The pictures do not belong in the copy. Restate all of the records word for word.

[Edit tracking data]
+++++

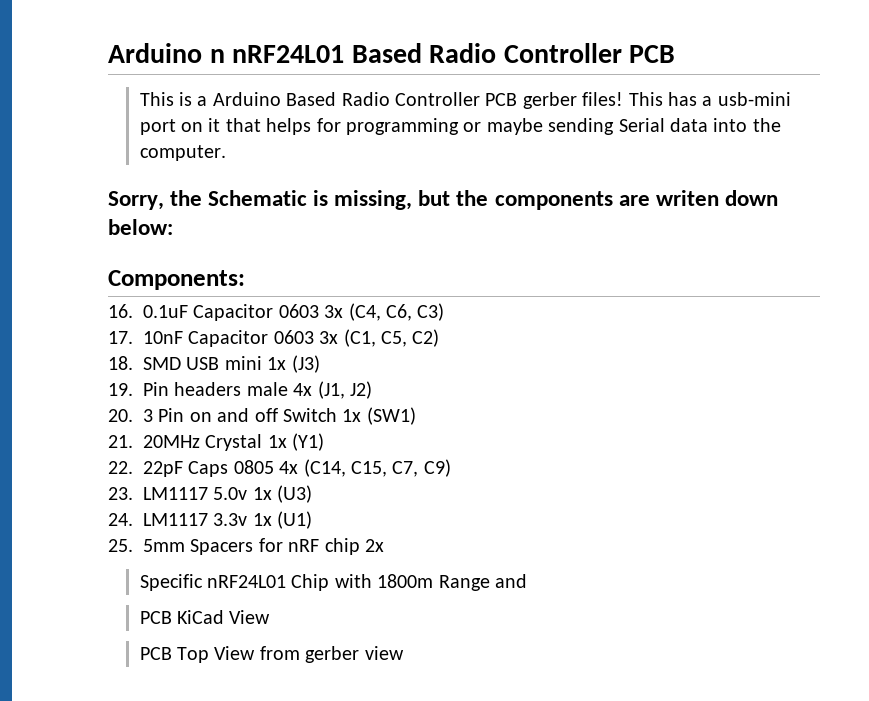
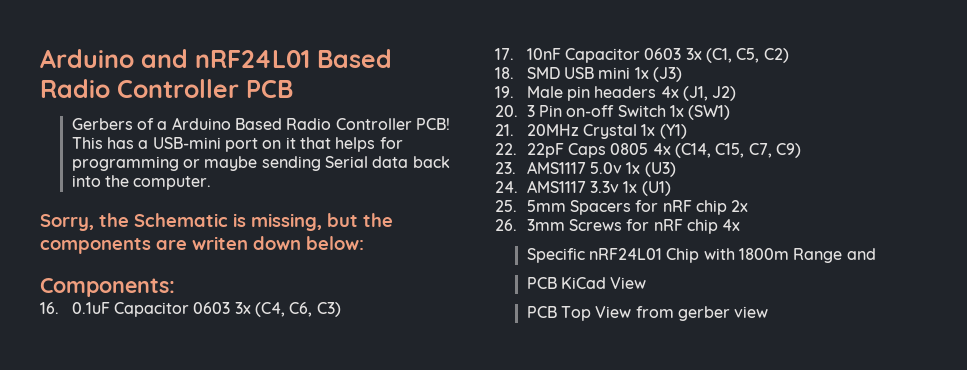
- Arduino n nRF24L01 Based Radio Controller PCB
+ Arduino and nRF24L01 Based Radio Controller PCB
- This is a Arduino Based Radio Controller PCB gerber files!
+ Gerbers of a Arduino Based Radio Controller PCB!
- This has a usb-mini port on it that helps for programming or maybe sending Serial data into the computer.
+ This has a USB-mini port on it that helps for programming or maybe sending Serial data back into the computer.
- 19. Pin headers male 4x (J1, J2)
+ 19. Male pin headers 4x (J1, J2)
- 20. 3 Pin on and off Switch 1x (SW1)
+ 20. 3 Pin on-off Switch 1x (SW1)
- 23. LM1117 5.0v 1x (U3)
+ 23. AMS1117 5.0v 1x (U3)
- 24. LM1117 3.3v 1x (U1)
+ 24. AMS1117 3.3v 1x (U1)
+ 26. 3mm Screws for nRF chip 4x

+++++

Answer to this exercise
- Arduino n nRF24L01 Based Radio Controller PCB
+ Arduino and nRF24L01 Based Radio Controller PCB
- This is a Arduino Based Radio Controller PCB gerber files!
+ Gerbers of a Arduino Based Radio Controller PCB!
- This has a usb-mini port on it that helps for programming or maybe sending Serial data into the computer.
+ This has a USB-mini port on it that helps for programming or maybe sending Serial data back into the computer.
- 19. Pin headers male 4x (J1, J2)
+ 19. Male pin headers 4x (J1, J2)
- 20. 3 Pin on and off Switch 1x (SW1)
+ 20. 3 Pin on-off Switch 1x (SW1)
- 23. LM1117 5.0v 1x (U3)
+ 23. AMS1117 5.0v 1x (U3)
- 24. LM1117 3.3v 1x (U1)
+ 24. AMS1117 3.3v 1x (U1)
+ 26. 3mm Screws for nRF chip 4x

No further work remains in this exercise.